TOURNAI

Le Tournai d’avant: une passerelle inutilisée mais pas inutile

La passerelle du chemin de fer Tournai-Orchies est menacée. Elle ne sert plus, c’est vrai mais elle a une histoire, celle des activités humaines qui transitaient sur cette voie déjà ancienne.

Le dimanche 23 octobre 1842, Tournai accueille son premier train, sur le quai dénommé à ce jour «Sakharov» au lieu de l'» Arsenal» jadis. C’est là le début d’un développement qui, au fil des ans, en fait une pièce maîtresse du réseau belge.

Les projets sont parfois extrêmement grandioses, tel celui porté en janvier 1865 par un consortium privé devant le gouvernement et qui veut mettre en chantier une ligne Anvers-Douai.

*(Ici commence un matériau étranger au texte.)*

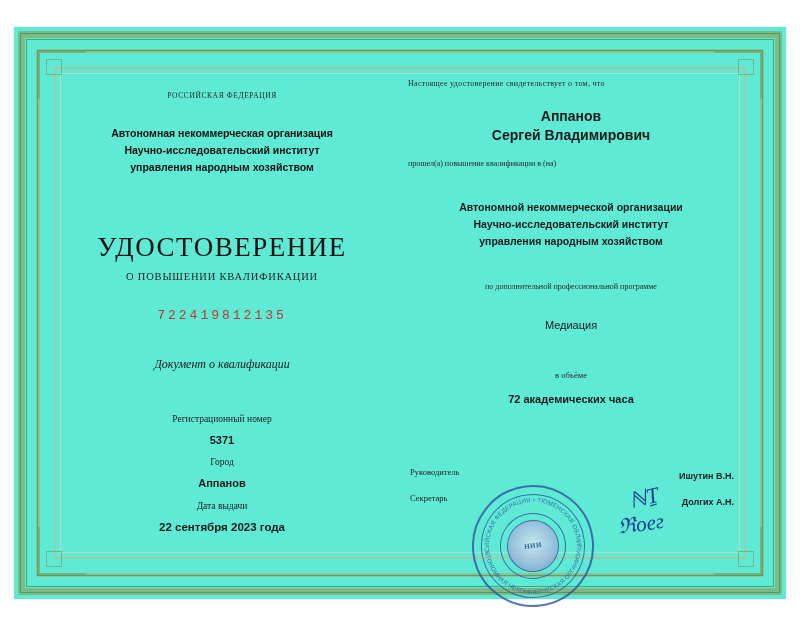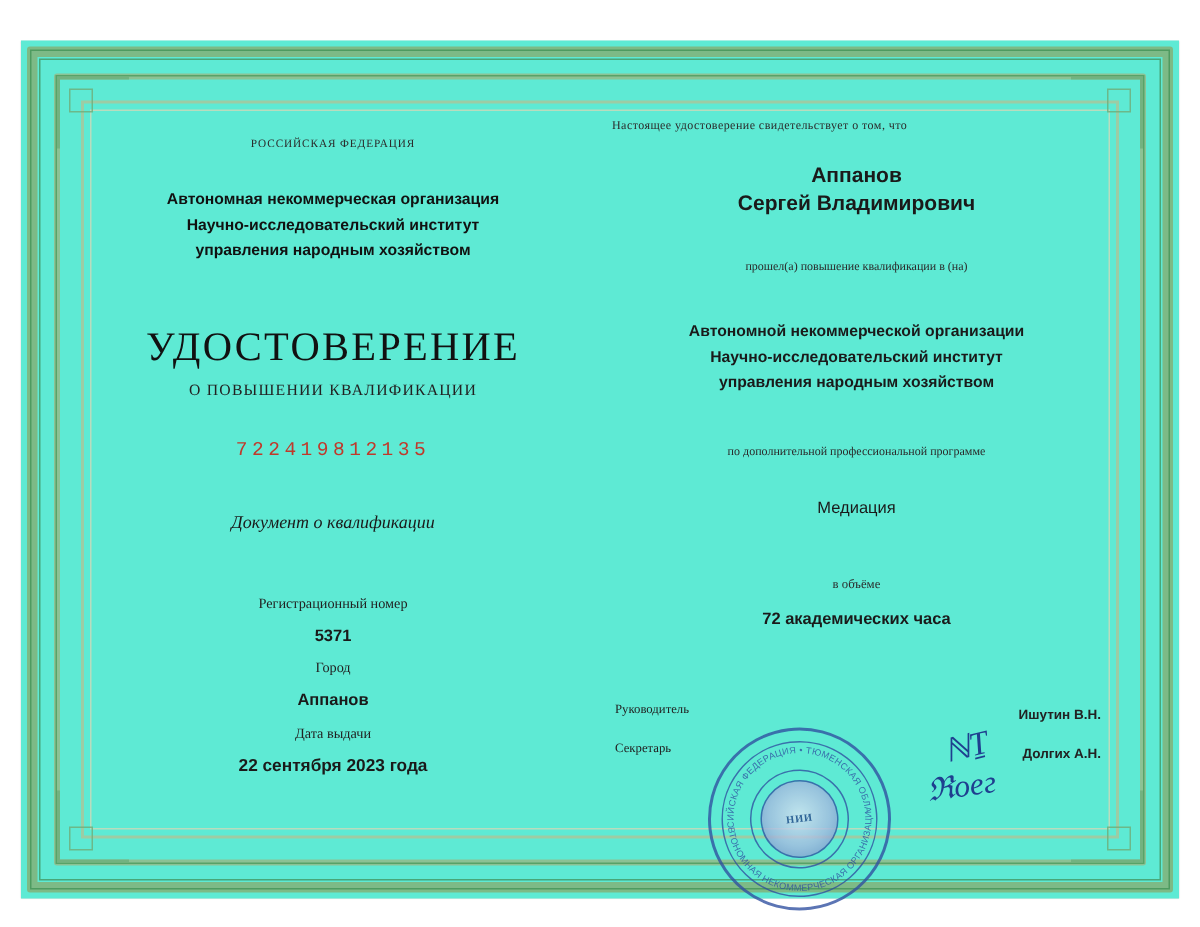"прошел(а) повышение квалификации в (на)" .r-passed { margin-top: 30px -> 16px; text-align: center -> none }
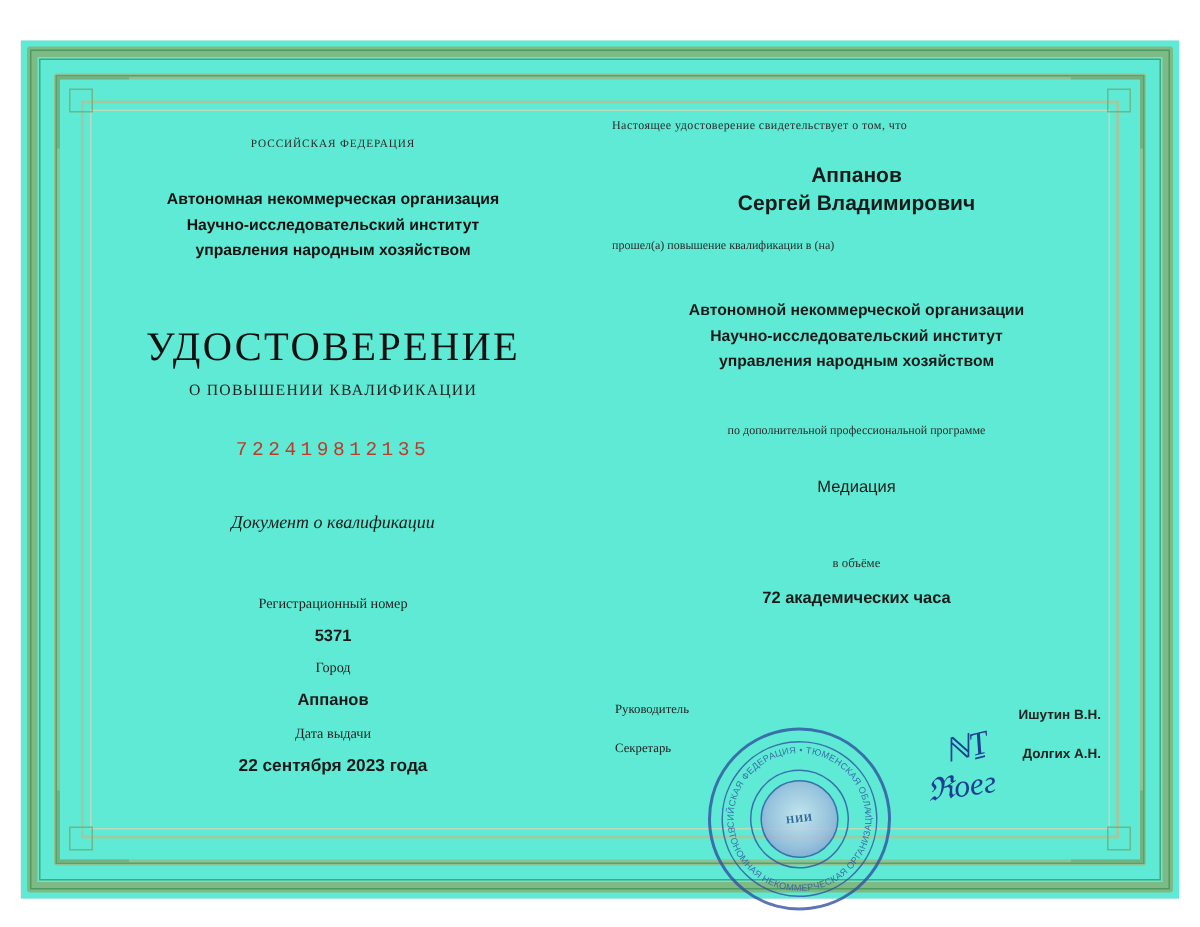"УДОСТОВЕРЕНИЕ" .title-main { margin-top: 40px -> 56px }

Ce projet, qui pourrait apparaître plutôt farfelu aujourd’hui, répond à une demande, celle d’étoffer nos relations internationales, ici avec la France, afin de faciliter les échanges commerciaux.

De la coupe aux lèvres, il y a du chemin, c’est péniblement que ce grand axe se concrétise; le 5 juin 1882, les voies atteignent Pecq et le 20 décembre 1883, la frontière française.

C’est ici, lors de la mise en service le 20 décembre 1883 que débute la vie de la passerelle d’Allain permettant aux convois de voyageurs d’abord puis industriels en 1884 de gagner, au fil de quelques années, les gares de Allain (marchandises), Chercq, Saint-Maur, Ere, Willemeau, La Glanerie, Orchies.

Cette 88A est à voie unique et le restera; son importance est déjà réduite, ce qui ne l’empêche pas de s’y voir greffer des raccordements secondaires, tel celui des Ateliers Carton.

Comme les autres ouvrages, la passerelle d’Allain subit les foudres des armées en guerre; elle est dynamitée par les Allemands le 7 novembre 1918, par les Anglais le 18 mai 1940. Dans la foulée, les Allemands commencent le démantèlement, enlevant les rails de Rumes à Bachy en 1943.

Après la libération, face au réseau d’autobus aux tracés plus proches des noyaux habités, la 88A décline. Inexorablement. Les trains pour voyageurs subsistent jusqu’au 19 juin 1952, ceux pour marchandises résistent jusqu’en 1965. Conséquence, le tronçon Chercq – Rumes est démonté au 22 septembre 1966.

La passerelle ne sert plus qu’aux promeneurs, aux joggeurs. Elle a connu bien des avatars, bien des destructions mais elle s’est refaite chaque fois, d’acier avec arches, sur piles de bois en provisoire, en béton précontraint, le deuxième du genre – le premier au Danemark – en août 1956 –..

Victime de la rentabilité? Histoire à suivre!